▸ PROBLEM TO SOLVE:
Filter the listing below, keeping every line that holds "프로젝트".

▸ SOURCE DATA:

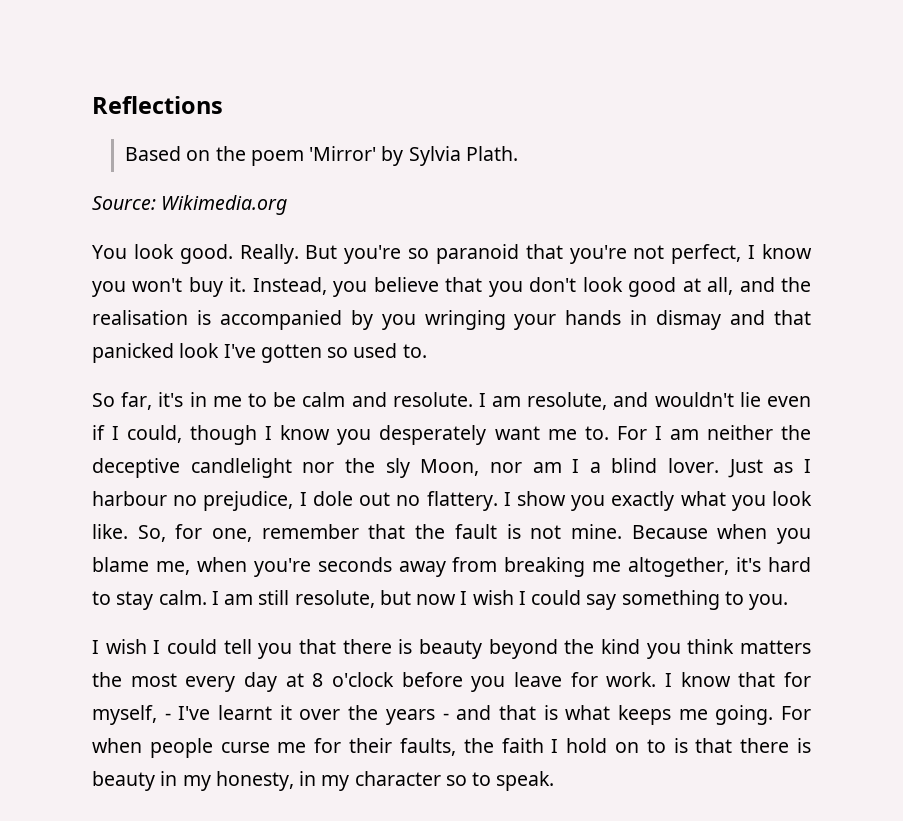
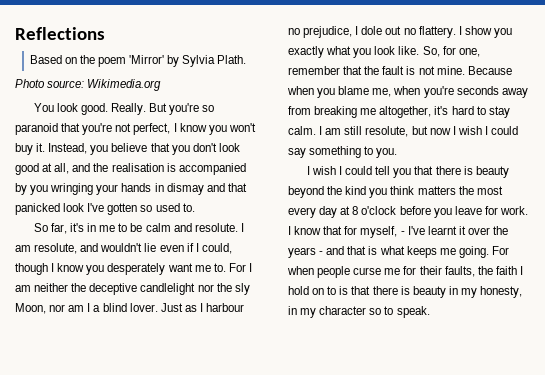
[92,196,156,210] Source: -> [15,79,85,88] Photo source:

...

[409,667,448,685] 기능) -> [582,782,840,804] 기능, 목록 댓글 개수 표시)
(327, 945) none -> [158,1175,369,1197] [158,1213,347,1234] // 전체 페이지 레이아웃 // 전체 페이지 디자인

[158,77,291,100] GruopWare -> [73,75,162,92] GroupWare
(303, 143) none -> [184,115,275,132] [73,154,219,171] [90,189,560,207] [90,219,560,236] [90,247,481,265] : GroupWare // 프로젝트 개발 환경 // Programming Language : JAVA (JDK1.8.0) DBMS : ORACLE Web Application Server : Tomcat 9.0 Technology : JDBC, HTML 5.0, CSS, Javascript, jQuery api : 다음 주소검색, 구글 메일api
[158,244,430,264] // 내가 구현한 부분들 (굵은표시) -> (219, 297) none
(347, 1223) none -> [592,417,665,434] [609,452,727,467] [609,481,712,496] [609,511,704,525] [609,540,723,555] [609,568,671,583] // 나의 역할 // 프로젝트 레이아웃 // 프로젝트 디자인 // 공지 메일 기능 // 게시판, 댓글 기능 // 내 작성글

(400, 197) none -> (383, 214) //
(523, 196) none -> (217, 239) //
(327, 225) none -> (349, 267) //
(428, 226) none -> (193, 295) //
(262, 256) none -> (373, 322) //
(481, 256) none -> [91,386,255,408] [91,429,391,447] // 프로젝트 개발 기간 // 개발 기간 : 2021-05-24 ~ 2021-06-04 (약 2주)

▸ WRITTEN REPLY:
(303, 143) none -> [184,115,275,132] [73,154,219,171] [90,189,560,207] [90,219,560,236] [90,247,481,265] : GroupWare // 프로젝트 개발 환경 // Programming Language : JAVA (JDK1.8.0) DBMS : ORACLE Web Application Server : Tomcat 9.0 Technology : JDBC, HTML 5.0, CSS, Javascript, jQuery api : 다음 주소검색, 구글 메일api
(347, 1223) none -> [592,417,665,434] [609,452,727,467] [609,481,712,496] [609,511,704,525] [609,540,723,555] [609,568,671,583] // 나의 역할 // 프로젝트 레이아웃 // 프로젝트 디자인 // 공지 메일 기능 // 게시판, 댓글 기능 // 내 작성글
(481, 256) none -> [91,386,255,408] [91,429,391,447] // 프로젝트 개발 기간 // 개발 기간 : 2021-05-24 ~ 2021-06-04 (약 2주)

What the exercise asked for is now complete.